The Employer opposed the motion to disqualify, arguing that "no confidential information was conveyed to [Attorney One] at the . . . settlement conference." Similarly, Attorney One's declaration stated that, among other things, at no point during the conference did the Employee's counsel disclose any weaknesses in his case, any other confidential information regarding the case, or reveal any "bottom line" settlement position.
Stressing that it had established an "ethical wall" barring Attorney One from any involvement in the Employer's representation, the Employer argued that the Firm should not be vicariously disqualified from the representation. The Employer submitted declarations stating that Attorney Two issued a memorandum to all attorneys in the firm admonishing them to refrain from discussing the case or sharing with Attorney One any documents about the case. Attorney One also submitted a declaration stating that she had not shared any information received from the Employee's counsel during the settlement conference with any firm attorney, with the exception of information necessary to respond to the disqualification motion.
The trial court's tentative ruling denied the motion. The court emphasized that it was not resolving whether Attorney One actually received confidential information during the settlement conference. Instead, the court, presuming that Attorney One had received confidential information, and relying on the screening put in place to prevent her from disclosing any confidences to other persons at the firm, advised that it was inclined to deny the motion on the basis that vicarious disqualification of the law firm was not required. The trial court adopted its tentative ruling and the Employee immediately filed a writ petition to the appellate court.
The appellate court, concerned with preserving public trust in the justice system, agreed with the Employee. According to the court, "the issue is not merely whether confidences will in fact be preserved. If it were, screening might be sufficient. But the issue is also whether participants in the judicial process have confidence in that process." Relying on Cho v. Superior Court, 39 Cal. App. 4th 113 (1995), the court therefore held that if the attorney/settlement officer receives confidential information from a party in connection with the settlement conference, the attorney's law firm may not later agree to represent a party in the same action — regardless of the efficacy of the firm's screening procedures.

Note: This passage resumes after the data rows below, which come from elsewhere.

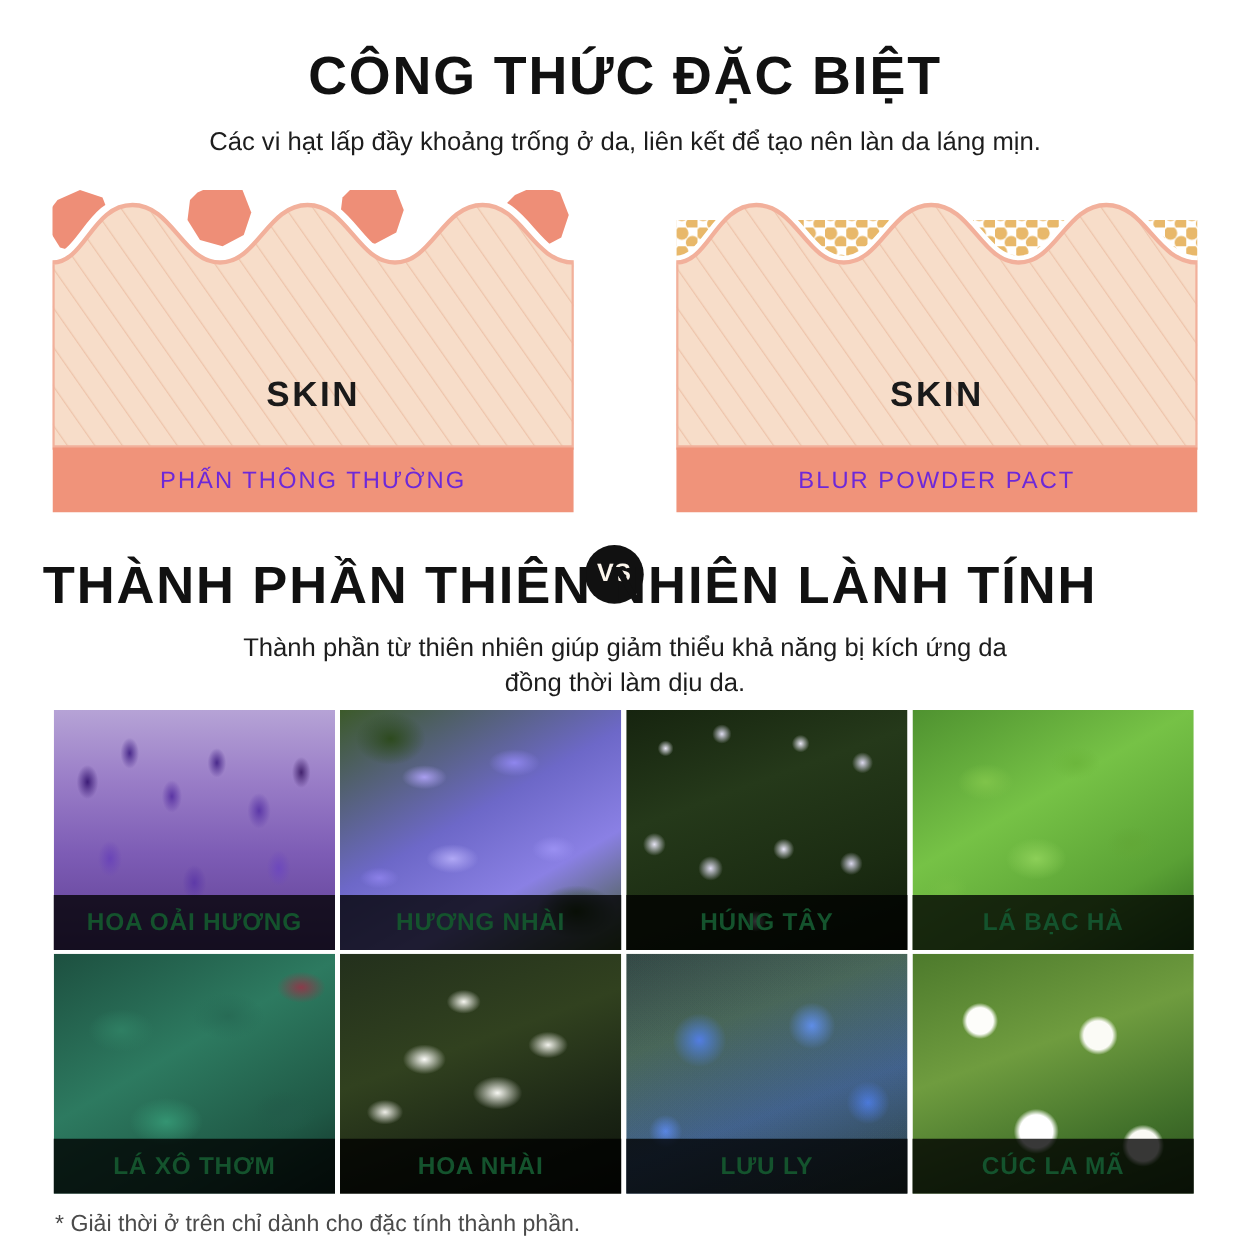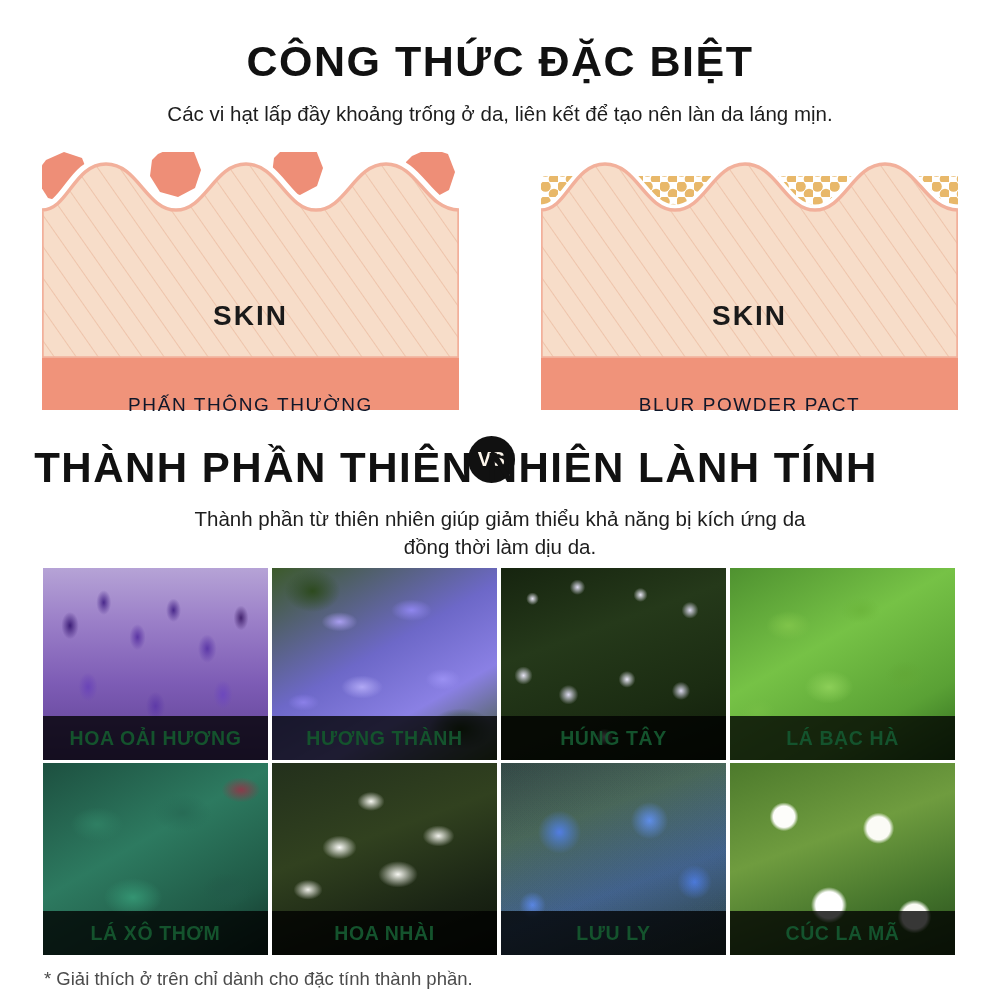--- a/index.html
+++ b/index.html
@@ -51,23 +51,22 @@
     color: #1a1a1a;
     pointer-events: none;
   }
   .skin-footer-label {
     position: absolute;
     left: 0; width: 100%;
     top: 222px;
     text-align: center;
     font-size: 19px;
     letter-spacing: 1.6px;
-    color: #0f172a;
+    color: #6d28d9;
     pointer-events: none;
-    margin-top: 20px;
   }
 
   #vs-badge {
     position: absolute;
     left: 468px; top: 284px;
     width: 47px; height: 47px;
     border-radius: 50%;
     background: #111111;
     color: #fdf6ec;
     font-size: 20px;
@@ -309,21 +308,21 @@
       <div class="cell-inner">
         <div class="photo ph-lavender"></div>
       </div>
       <div class="cell-label">HOA OẢI HƯƠNG</div>
     </div>
 
     <div class="cell">
       <div class="cell-inner">
         <div class="photo ph-rosemary"></div>
       </div>
-      <div class="cell-label">HƯƠNG THÀNH</div>
+      <div class="cell-label">HƯƠNG NHÀI</div>
     </div>
 
     <div class="cell">
       <div class="cell-inner">
         <div class="photo ph-thyme"></div>
       </div>
       <div class="cell-label">HÚNG TÂY</div>
     </div>
 
     <div class="cell">
@@ -355,15 +354,15 @@
     </div>
 
     <div class="cell">
       <div class="cell-inner">
         <div class="photo ph-chamomile"></div>
       </div>
       <div class="cell-label">CÚC LA MÃ</div>
     </div>
   </div>
 
-  <div id="footnote">* Giải thích ở trên chỉ dành cho đặc tính thành phần.</div>
+  <div id="footnote">* Giải thời ở trên chỉ dành cho đặc tính thành phần.</div>
 
 </div>
 
 </body></html>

Because the trial court declined to resolve whether Attorney One was privy to confidential information, the court remanded the matter to the trial court to make a factual finding of whether confidential information was provided to her. However, the court instructed that "once it has been shown that ex parte communications have occurred with the settlement officer, then it is conclusively presumed that confidential information has been exchanged." Moreover, the court stated, "if on remand, the court finds that ex parte communications from [the Employee's] counsel were conveyed to [Attorney One], the court shall conclusively presume confidences were exchanged and disqualify [the Firm]."
Significance of Opinion
The court's decision is a reminder that to ensure an adequate conflict search, it is not enough to maintain information regarding clients represented. As established here, it is important to include names of litigants involved in mediations and settlement conferences where a firm attorney acts as mediator, arbitrator or settlement officer.